Musim 2016 MLS berakhir, Vanney pun meminjamkan Tsubasa untuk Toronto II. Tsubasa turun kelas setelah bermain selama 1.387 dari total 3.060 menit yang tersedia.

Foto: Sportnet

Menunggu Tsubasa Berikutnya

Karier Endoh Tsubasa di Toronto FC mungkin tidak seterang yang diharapkan. Namun dia mungkin satu-satunya alumni akademi JFA Fukushima yang berhasil menembus tim utama di liga ternama.

Angkatan Tsubasa, kelas 2011 merupakan generasi pertama dari JFA Fukushima. Berbagai pemain dikirim ke berbagai penjuru dunia untuk melanjutkan pendidikan dan karier mereka sebagai pesepakbola. Bukan hanya Amerika, tapi juga sampai ke Cologne, Jerman. Namun, hanya Tsubasa yang namanya dikenal sebagai jebolan JFA Fukushima 2011.

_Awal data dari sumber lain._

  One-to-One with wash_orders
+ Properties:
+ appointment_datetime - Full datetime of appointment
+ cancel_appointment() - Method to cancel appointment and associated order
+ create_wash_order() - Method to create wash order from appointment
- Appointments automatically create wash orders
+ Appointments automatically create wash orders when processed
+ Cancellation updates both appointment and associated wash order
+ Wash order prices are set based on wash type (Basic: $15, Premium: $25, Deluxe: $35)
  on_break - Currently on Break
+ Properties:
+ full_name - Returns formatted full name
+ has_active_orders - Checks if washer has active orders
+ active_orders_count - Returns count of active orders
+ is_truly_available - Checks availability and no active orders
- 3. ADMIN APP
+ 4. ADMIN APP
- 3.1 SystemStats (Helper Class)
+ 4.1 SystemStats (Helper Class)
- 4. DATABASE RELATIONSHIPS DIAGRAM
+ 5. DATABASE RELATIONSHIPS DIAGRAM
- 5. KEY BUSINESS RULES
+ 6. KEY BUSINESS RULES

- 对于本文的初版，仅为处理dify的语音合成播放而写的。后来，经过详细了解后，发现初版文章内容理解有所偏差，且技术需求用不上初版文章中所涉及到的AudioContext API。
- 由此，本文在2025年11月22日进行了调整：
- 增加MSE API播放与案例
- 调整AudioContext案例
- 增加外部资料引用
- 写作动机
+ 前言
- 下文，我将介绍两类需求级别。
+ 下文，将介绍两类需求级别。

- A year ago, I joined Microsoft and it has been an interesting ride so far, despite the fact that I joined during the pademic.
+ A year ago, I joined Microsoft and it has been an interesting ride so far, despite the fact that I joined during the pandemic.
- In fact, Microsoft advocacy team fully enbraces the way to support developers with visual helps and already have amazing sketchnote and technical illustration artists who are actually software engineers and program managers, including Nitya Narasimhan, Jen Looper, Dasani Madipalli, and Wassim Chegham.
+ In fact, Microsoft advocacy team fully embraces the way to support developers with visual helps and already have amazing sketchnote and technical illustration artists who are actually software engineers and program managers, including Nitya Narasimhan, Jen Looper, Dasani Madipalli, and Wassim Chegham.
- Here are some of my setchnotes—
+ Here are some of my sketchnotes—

Satu nama yang mengangkat kepekaan dunia terhadap pengelolaan talenta-talenta Jepang rasanya sudah cukup bagi JFA. Pasalnya, setelah Tsubasa menjalani musim pertamanya di MLS, JFA memutuskan untuk ikut membantu pembangunan di Fukushima.

Fukushima sudah menjadi pusat pengembangan JFA sebelum Tsubasa bermain di Toronto. Namun baru setelah nama Tsubasa dikenal di Amerika Serikat mereka turun tangan. “Kami rasa ini waktu yang tepat untuk kembali membuat dorongan besar,” ungkap eksekutif JFA, Ueda Eiji. Padahal saat itu, bencana gempa dan tsunami sudah belalu selama enam tahun.

Ikut membantu pembangunan kota, JFA membuat J-Village, sebuah pusat pengembangan terpusat untuk talenta-talenta lokal. Sama seperti saat Tsubasa masih berstatus murid JFA. Namun kali ini, mereka akan fokus untuk mengirim pemain ke tim nasional dan membela Jepang di Olimpiade 2020.

Kesempatan Kedua

Tsubasa menghabiskan dua tahun di Toronto II. Menjadi pilihan utama Michael Rabasca di sana, Tsubasa beberapa kali kembali dipanggil Vanney untuk membela Toronto FC. Total, ia mencatat 11 gol dan tiga asis dari 28 pertandingannya dalam dua musim. Jauh lebih baik dari raihannya pada musim pertama di Toronto FC.

Penampilan ini pun membuatnya kembali dipanggil ke MLS pada 2019. “Tsubasa sudah berjuang dan layak mendapatkan kontrak bersama tim utama,” ungkap General Manajer Toronto FC Ali Curtis.

Dipanggil bersama Jordan Hamilton, pemain tim nasional Kanada yang lebih dulu turun kelas dari Toronto FC pada 2015, Tsubasa disebut sudah memperlihatkan perkembangan dalam permainannya. “Baik Tsubasa dan Hamilton terlihat memiliki perkembangan dan kini mereka siap untuk membela tim utama di MLS,” jelas Curtis.

Memiliki posisi yang sama dengan Sebastian Giovinco, MLS 2019 jadi ajang pembuktian sesungguhnya bagi Tsubasa. Selama ini dirinya diposisikan sebagai sayap kanan atau kiri, diminta untuk bermain sepeti David Beckham.

Tapi tanpa Giovinco di BMO Field, Tsubasa berpeluang untuk tampil sesuai gaya permainan terbaiknya. Menusuk dan merusak pertahanan lawan dengan giringan yang tajam sembari mencoba tendangan jarak jauh jika peluang datang.

Sejak awal Vanney ingin Tsubasa bermain dengan gayanya dalam sistem 4-4-2 permata Toronto FC. Jika diberi kesempatan yang cukup, bukan tidak mungkin harapan Vanney itu akan menjadi realita di 2019.